Durante sua liderança, mais de 3.500 casamentos envolvendo menores de idade foram anulados. Com isso, muitas dessas meninas puderam retornar à escola, retomar os estudos e reconstruir os planos que haviam sido interrompidos pelo casamento precoce.
Sua atuação foi além dos discursos. Kachindamoto reuniu líderes comunitários, estabeleceu regras proibindo casamentos antes dos 18 anos e chegou a destituir chefes locais que insistiam em permitir essas uniões. Também trabalhou para conscientizar famílias e comunidades sobre a importância de proteger os direitos das crianças.

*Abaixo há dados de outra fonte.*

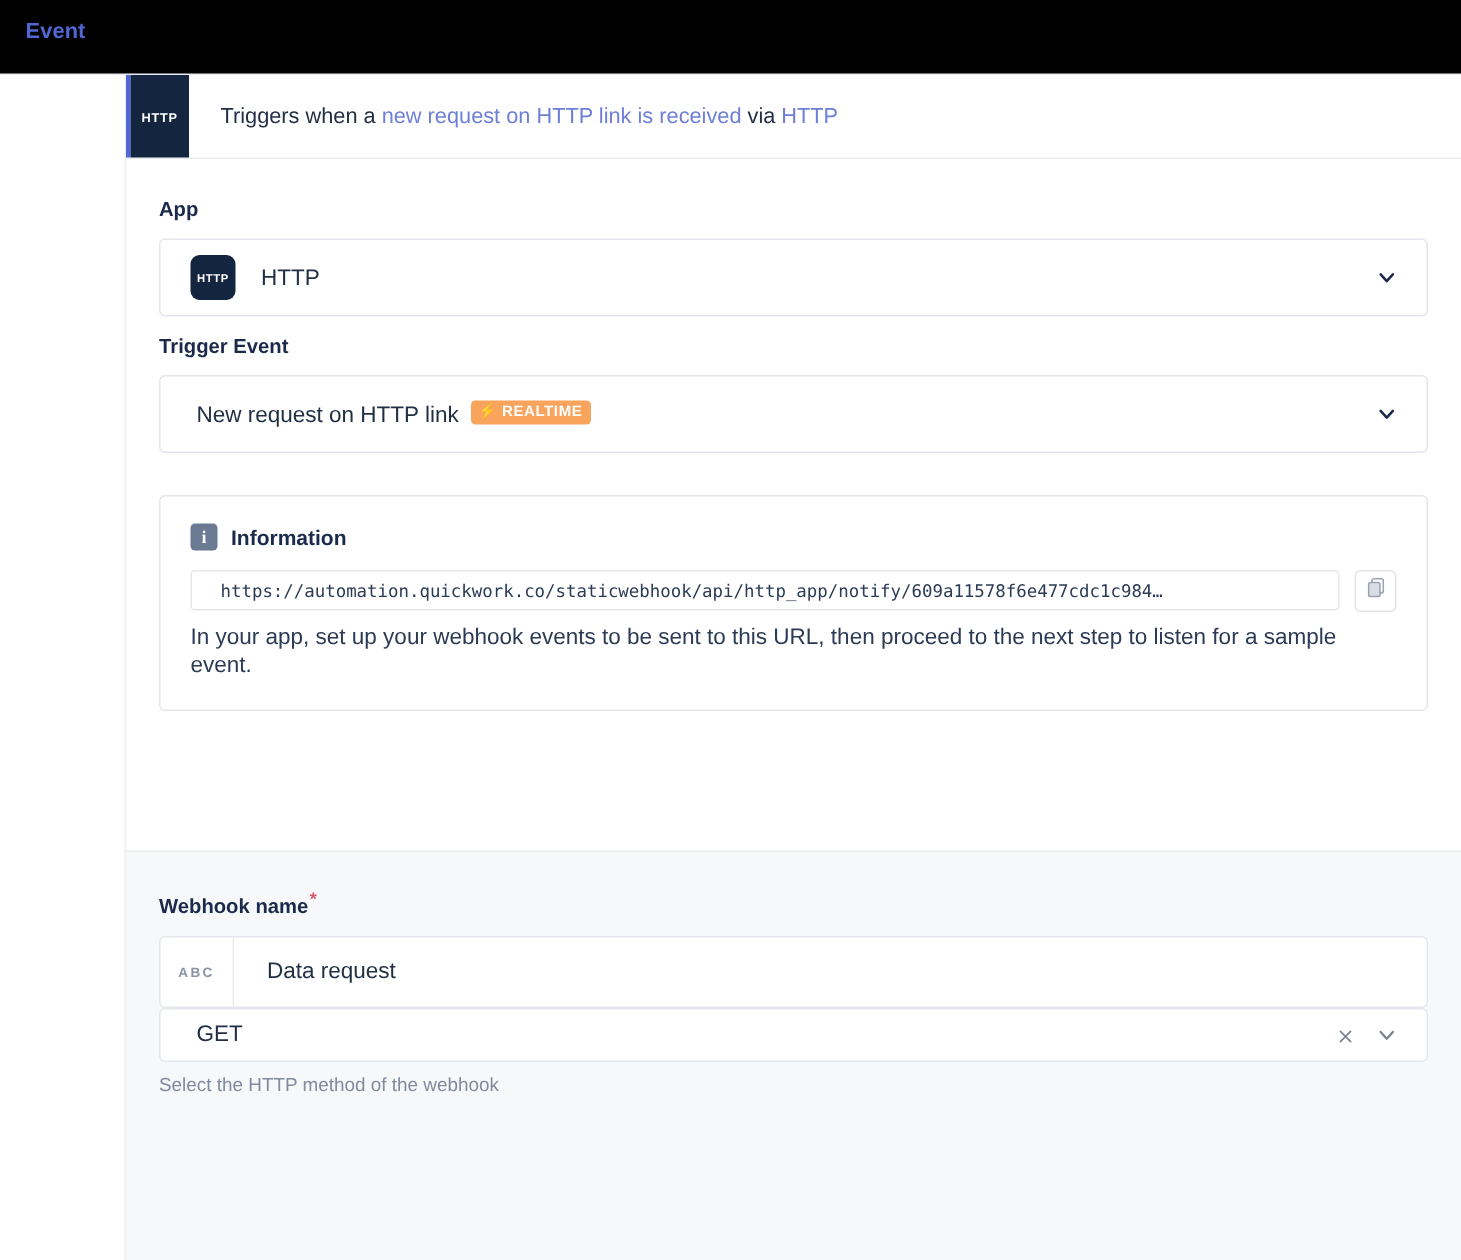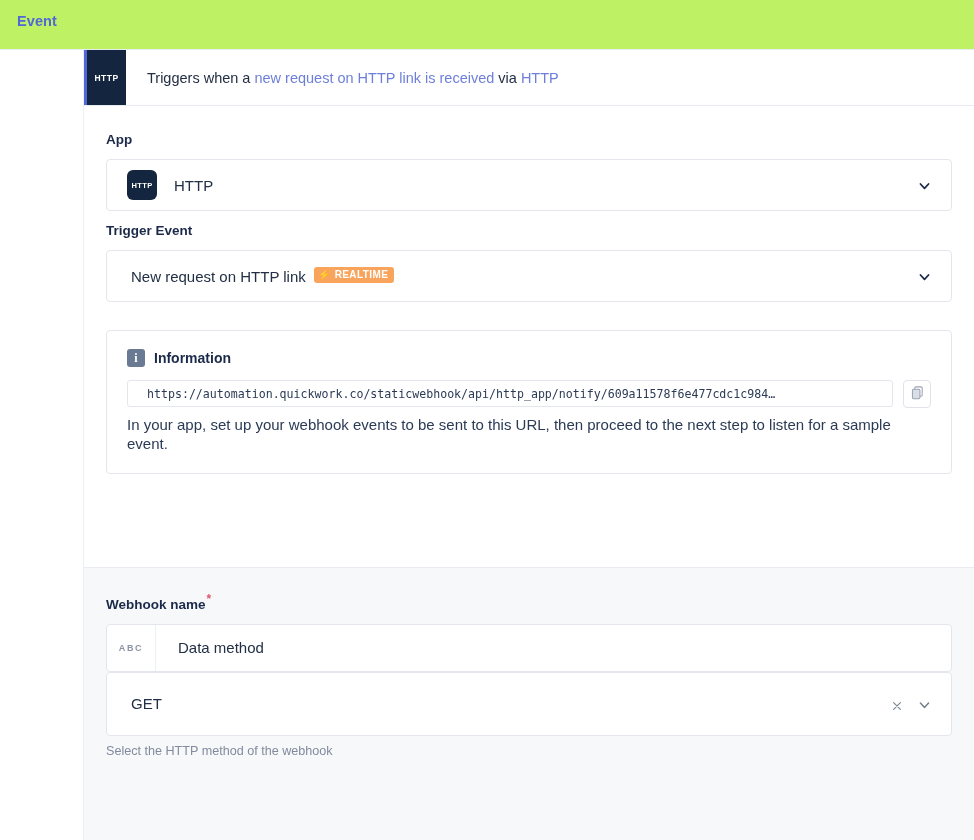--- a/index.html
+++ b/index.html
@@ -13,21 +13,21 @@
     font-family: "Liberation Sans", sans-serif;
     color: #1b2a4a;
     overflow: hidden;
   }
 
   
   .topbar {
     height: 50px;
     box-sizing: border-box;
     border-bottom: 1px solid #e8ebf0;
-    background: #bef264;
+    background: #000000;
     position: relative;
   }
   .event-label {
     position: absolute;
     left: 17px;
     top: 13px;
     font-size: 14.5px;
     font-weight: bold;
     color: #5167d6;
     letter-spacing: .1px;
@@ -118,21 +118,21 @@
     font-size: 12px;
     vertical-align: super;
     margin-left: 1px;
   }
 
   
   .select-box {
     background: #ffffff;
     border: 1px solid #e3e7ed;
     border-radius: 4px;
-    height: 64px;
+    height: 36px;
     display: flex;
     align-items: center;
     position: relative;
     box-sizing: border-box;
   }
   .select-box.tall { height: 52px; }
 
   .app-icon {
     width: 30px;
     height: 30px;
@@ -371,21 +371,21 @@
 
     </div>
 
     <div class="section-gray">
 
       <div class="field-label">
         <span>Webhook name</span><span class="req-star">*</span>
       </div>
       <div class="input-wrap">
         <div class="prefix-abc">ABC</div>
-        <div class="input-val">Data method</div>
+        <div class="input-val">Data request</div>
       </div>
 
       <div class="select-box">
         <div class="select-value pad">GET</div>
         <span class="clearx">
           <svg viewBox="0 0 16 16" width="12" height="12">
               <path d="M3.5 3.5 L12.5 12.5 M12.5 3.5 L3.5 12.5" fill="none" stroke="#78828f" stroke-width="1.5" stroke-linecap="round"></path>
             </svg>
         </span>
         <span class="chev">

Além do combate ao casamento infantil, ela enfrentou rituais de iniciação considerados prejudiciais e promoveu iniciativas para manter meninas na escola. Em diversas ocasiões, contribuiu diretamente para custear despesas relacionadas à educação.
Theresa Kachindamoto faleceu em agosto de 2025, aos 66 anos, deixando um legado de transformação social. Sua liderança demonstrou que a própria tradição e a autoridade comunitária podem ser ferramentas poderosas na proteção da infância e na ampliação das oportunidades para meninas.